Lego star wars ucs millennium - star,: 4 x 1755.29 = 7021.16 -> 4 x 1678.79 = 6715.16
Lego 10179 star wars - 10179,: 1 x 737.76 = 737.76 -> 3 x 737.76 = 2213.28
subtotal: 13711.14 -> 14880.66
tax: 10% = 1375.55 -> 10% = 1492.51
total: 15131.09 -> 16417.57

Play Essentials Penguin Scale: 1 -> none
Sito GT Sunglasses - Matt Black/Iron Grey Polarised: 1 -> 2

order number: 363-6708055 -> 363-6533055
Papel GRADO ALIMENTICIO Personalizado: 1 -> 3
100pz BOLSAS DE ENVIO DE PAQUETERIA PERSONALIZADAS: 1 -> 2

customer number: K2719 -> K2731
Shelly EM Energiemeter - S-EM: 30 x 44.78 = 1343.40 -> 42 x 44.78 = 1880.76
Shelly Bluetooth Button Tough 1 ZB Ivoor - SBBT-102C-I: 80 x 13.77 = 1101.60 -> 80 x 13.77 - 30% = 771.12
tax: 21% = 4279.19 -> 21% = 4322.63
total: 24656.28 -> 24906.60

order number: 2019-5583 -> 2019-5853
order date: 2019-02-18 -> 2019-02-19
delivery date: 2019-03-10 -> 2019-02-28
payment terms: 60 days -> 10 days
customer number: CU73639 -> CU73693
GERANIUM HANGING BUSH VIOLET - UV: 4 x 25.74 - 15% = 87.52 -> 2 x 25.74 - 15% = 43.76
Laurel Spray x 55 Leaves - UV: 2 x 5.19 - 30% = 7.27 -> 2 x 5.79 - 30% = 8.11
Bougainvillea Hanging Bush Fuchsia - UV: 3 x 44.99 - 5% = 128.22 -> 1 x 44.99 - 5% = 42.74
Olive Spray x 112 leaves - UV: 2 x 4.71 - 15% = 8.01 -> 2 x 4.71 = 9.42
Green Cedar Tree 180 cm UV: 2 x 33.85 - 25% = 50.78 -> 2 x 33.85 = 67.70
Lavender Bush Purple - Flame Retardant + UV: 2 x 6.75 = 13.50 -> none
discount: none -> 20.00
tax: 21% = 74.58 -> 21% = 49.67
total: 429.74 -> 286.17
════════
Requirement. Restate the entries above. Match them exactly.

Task result.
Lego star wars ucs millennium - star,: 4 x 1755.29 = 7021.16 -> 4 x 1678.79 = 6715.16
Lego 10179 star wars - 10179,: 1 x 737.76 = 737.76 -> 3 x 737.76 = 2213.28
subtotal: 13711.14 -> 14880.66
tax: 10% = 1375.55 -> 10% = 1492.51
total: 15131.09 -> 16417.57

Play Essentials Penguin Scale: 1 -> none
Sito GT Sunglasses - Matt Black/Iron Grey Polarised: 1 -> 2

order number: 363-6708055 -> 363-6533055
Papel GRADO ALIMENTICIO Personalizado: 1 -> 3
100pz BOLSAS DE ENVIO DE PAQUETERIA PERSONALIZADAS: 1 -> 2

customer number: K2719 -> K2731
Shelly EM Energiemeter - S-EM: 30 x 44.78 = 1343.40 -> 42 x 44.78 = 1880.76
Shelly Bluetooth Button Tough 1 ZB Ivoor - SBBT-102C-I: 80 x 13.77 = 1101.60 -> 80 x 13.77 - 30% = 771.12
tax: 21% = 4279.19 -> 21% = 4322.63
total: 24656.28 -> 24906.60

order number: 2019-5583 -> 2019-5853
order date: 2019-02-18 -> 2019-02-19
delivery date: 2019-03-10 -> 2019-02-28
payment terms: 60 days -> 10 days
customer number: CU73639 -> CU73693
GERANIUM HANGING BUSH VIOLET - UV: 4 x 25.74 - 15% = 87.52 -> 2 x 25.74 - 15% = 43.76
Laurel Spray x 55 Leaves - UV: 2 x 5.19 - 30% = 7.27 -> 2 x 5.79 - 30% = 8.11
Bougainvillea Hanging Bush Fuchsia - UV: 3 x 44.99 - 5% = 128.22 -> 1 x 44.99 - 5% = 42.74
Olive Spray x 112 leaves - UV: 2 x 4.71 - 15% = 8.01 -> 2 x 4.71 = 9.42
Green Cedar Tree 180 cm UV: 2 x 33.85 - 25% = 50.78 -> 2 x 33.85 = 67.70
Lavender Bush Purple - Flame Retardant + UV: 2 x 6.75 = 13.50 -> none
discount: none -> 20.00
tax: 21% = 74.58 -> 21% = 49.67
total: 429.74 -> 286.17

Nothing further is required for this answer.